> [INPUT]
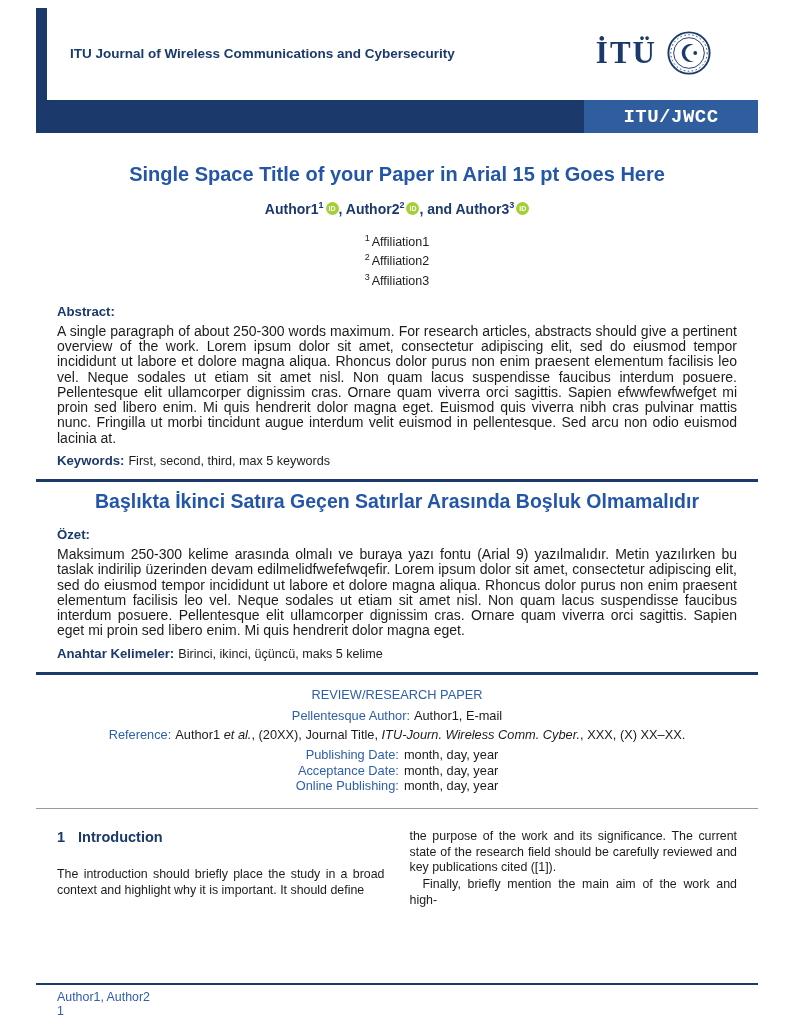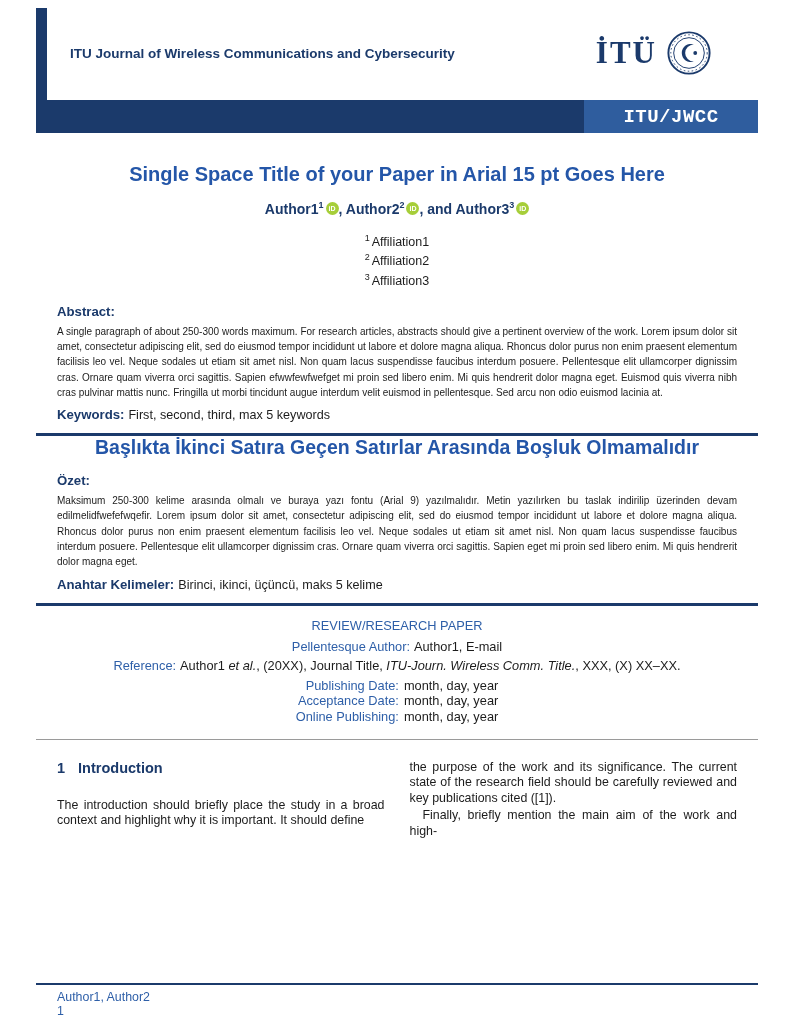--- a/index.html
+++ b/index.html
@@ -39,7 +39,7 @@
   
   .label-line{ margin:12px 57px 0; }
   .label{ font-weight:bold; color:var(--navy); font-size:13.2px; }
-  .para{ margin:4px 57px 0; text-align:justify; font-size:10px; line-height:15.3px; }
+  .para{ margin:4px 57px 0; text-align:justify; font-size:14px; line-height:15.3px; }
   .kw{ margin:7px 57px 0; font-size:12.6px; }
   .kw .kwval{ margin-left:4px; }
   .rule-navy{ margin:11px 36px 0; height:3px; background:var(--navy); }

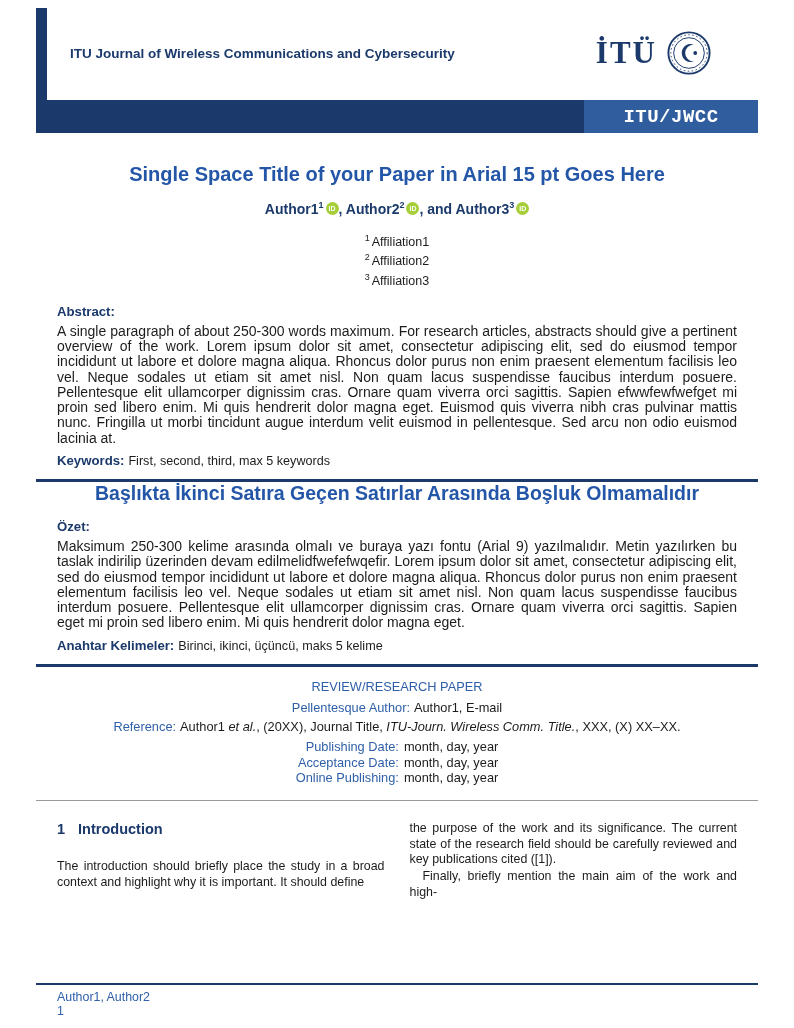--- a/index.html
+++ b/index.html
@@ -28,7 +28,7 @@
   .banner-box{ width:174px; height:100%; background:var(--band-box); color:#fff; font-weight:bold; font-size:19px; display:flex; align-items:center; justify-content:center; letter-spacing:0.5px;font-family:Liberation Mono, monospace; }
   
   .title{ margin:30px 40px 0; text-align:center; color:var(--blue); font-size:20px; font-weight:bold; }
-  .tr-title{ margin:0 40px 0; text-align:center; color:var(--blue); font-size:19.5px; font-weight:bold; }
+  .tr-title{ margin:8px 40px 0; text-align:center; color:var(--blue); font-size:19.5px; font-weight:bold; }
   .authors{ margin-top:14px; text-align:center; font-size:14px; font-weight:bold; color:var(--navy); }
   .authors sup{ font-size:9px; }
   .orcid{ display:inline-flex; align-items:center; justify-content:center; width:13px; height:13px; border-radius:50%;

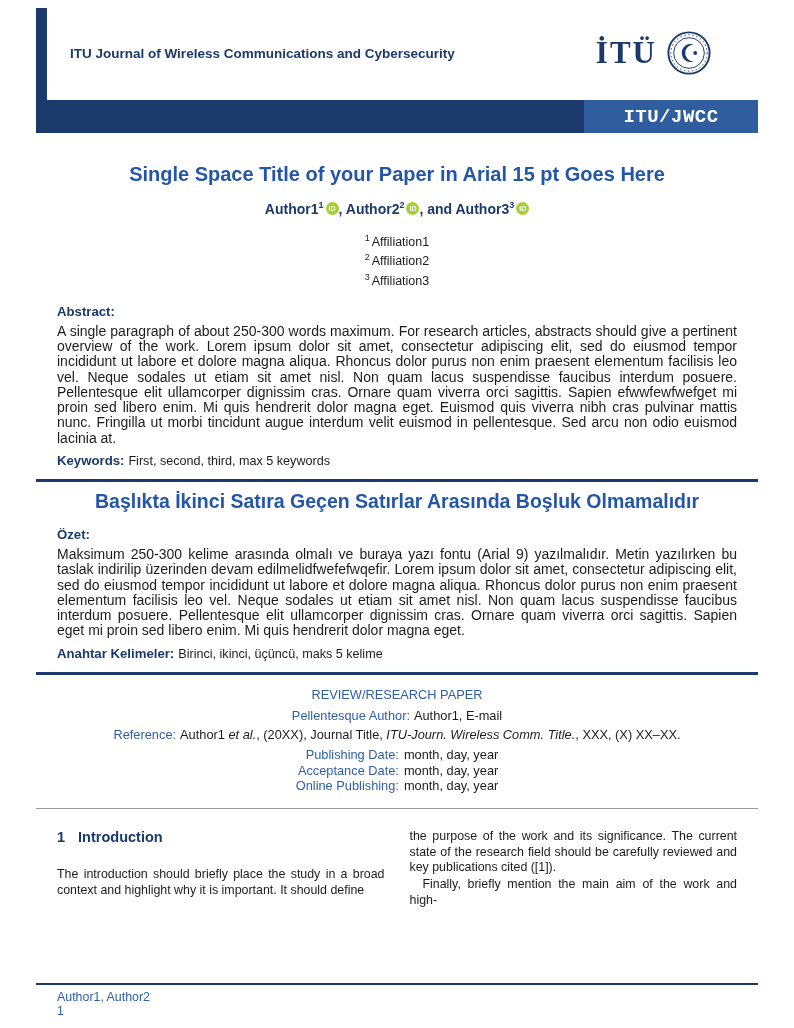--- a/index.html
+++ b/index.html
@@ -125,7 +125,7 @@
       <span class="mlabel">Pellentesque Author:</span><span class="mval">Author1, E-mail</span>
     </div>
     <div class="meta-line">
-      <span class="mlabel">Reference:</span><span class="mval"><span>Author1 </span><i>et al.</i><span>, (20XX), Journal Title, </span><i>ITU-Journ. Wireless Comm. Title.</i><span>, XXX, (X) XX–XX.</span></span>
+      <span class="mlabel">Reference:</span><span class="mval"><span>Author1 </span><i>et al.</i><span>, (20XX), Journal Title, </span><i>ITU-Journ. Wireless Comm. Cyber.</i><span>, XXX, (X) XX–XX.</span></span>
     </div>
     <div class="dates">
       <span class="mlabel dlabel">Publishing Date:</span>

> [YOUR INSTRUCTIONS] Could you copy every record above exactly, leaving out the pictures?

> [RESULT OF THE TASK]
--- a/index.html
+++ b/index.html
@@ -39,7 +39,7 @@
   
   .label-line{ margin:12px 57px 0; }
   .label{ font-weight:bold; color:var(--navy); font-size:13.2px; }
-  .para{ margin:4px 57px 0; text-align:justify; font-size:10px; line-height:15.3px; }
+  .para{ margin:4px 57px 0; text-align:justify; font-size:14px; line-height:15.3px; }
   .kw{ margin:7px 57px 0; font-size:12.6px; }
   .kw .kwval{ margin-left:4px; }
   .rule-navy{ margin:11px 36px 0; height:3px; background:var(--navy); }

--- a/index.html
+++ b/index.html
@@ -28,7 +28,7 @@
   .banner-box{ width:174px; height:100%; background:var(--band-box); color:#fff; font-weight:bold; font-size:19px; display:flex; align-items:center; justify-content:center; letter-spacing:0.5px;font-family:Liberation Mono, monospace; }
   
   .title{ margin:30px 40px 0; text-align:center; color:var(--blue); font-size:20px; font-weight:bold; }
-  .tr-title{ margin:0 40px 0; text-align:center; color:var(--blue); font-size:19.5px; font-weight:bold; }
+  .tr-title{ margin:8px 40px 0; text-align:center; color:var(--blue); font-size:19.5px; font-weight:bold; }
   .authors{ margin-top:14px; text-align:center; font-size:14px; font-weight:bold; color:var(--navy); }
   .authors sup{ font-size:9px; }
   .orcid{ display:inline-flex; align-items:center; justify-content:center; width:13px; height:13px; border-radius:50%;

--- a/index.html
+++ b/index.html
@@ -125,7 +125,7 @@
       <span class="mlabel">Pellentesque Author:</span><span class="mval">Author1, E-mail</span>
     </div>
     <div class="meta-line">
-      <span class="mlabel">Reference:</span><span class="mval"><span>Author1 </span><i>et al.</i><span>, (20XX), Journal Title, </span><i>ITU-Journ. Wireless Comm. Title.</i><span>, XXX, (X) XX–XX.</span></span>
+      <span class="mlabel">Reference:</span><span class="mval"><span>Author1 </span><i>et al.</i><span>, (20XX), Journal Title, </span><i>ITU-Journ. Wireless Comm. Cyber.</i><span>, XXX, (X) XX–XX.</span></span>
     </div>
     <div class="dates">
       <span class="mlabel dlabel">Publishing Date:</span>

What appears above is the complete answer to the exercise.